- _What you have to do_:
Restate exactly, and only, the lines from the one containing "For each phase" through the end of the entries, keeping both endpoints.

***** Supplied records *****

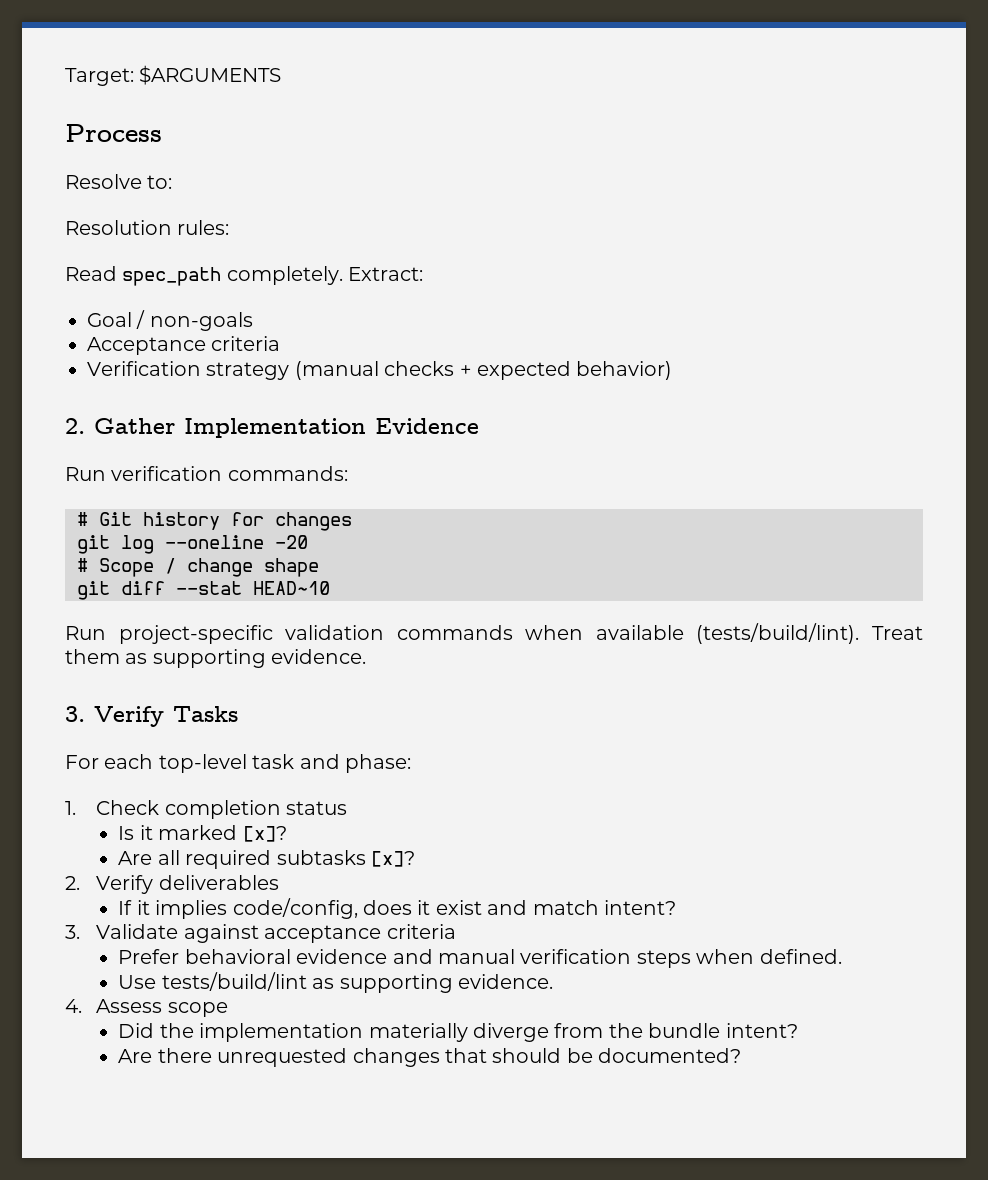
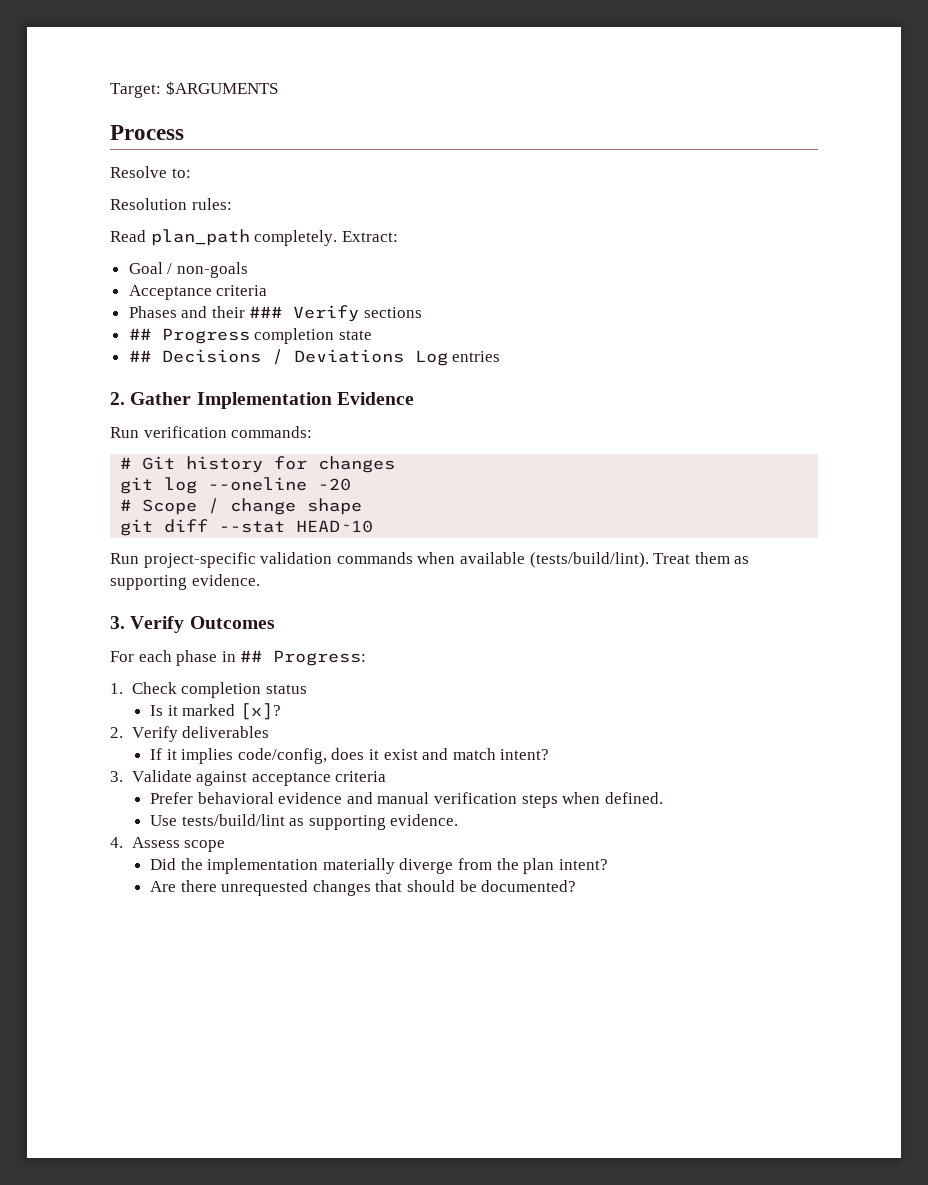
- Read spec_path completely.
+ Read plan_path completely.
- Verification strategy (manual checks + expected behavior)
+ Phases and their ### Verify sections
+ ## Progress completion state
+ ## Decisions / Deviations Log entries
- 3. Verify Tasks
+ 3. Verify Outcomes
- For each top-level task and phase:
+ For each phase in ## Progress:
- Are all required subtasks [x]?
- Did the implementation materially diverge from the bundle intent?
+ Did the implementation materially diverge from the plan intent?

*****

- _Completed exercise_:
+ For each phase in ## Progress:
- Are all required subtasks [x]?
- Did the implementation materially diverge from the bundle intent?
+ Did the implementation materially diverge from the plan intent?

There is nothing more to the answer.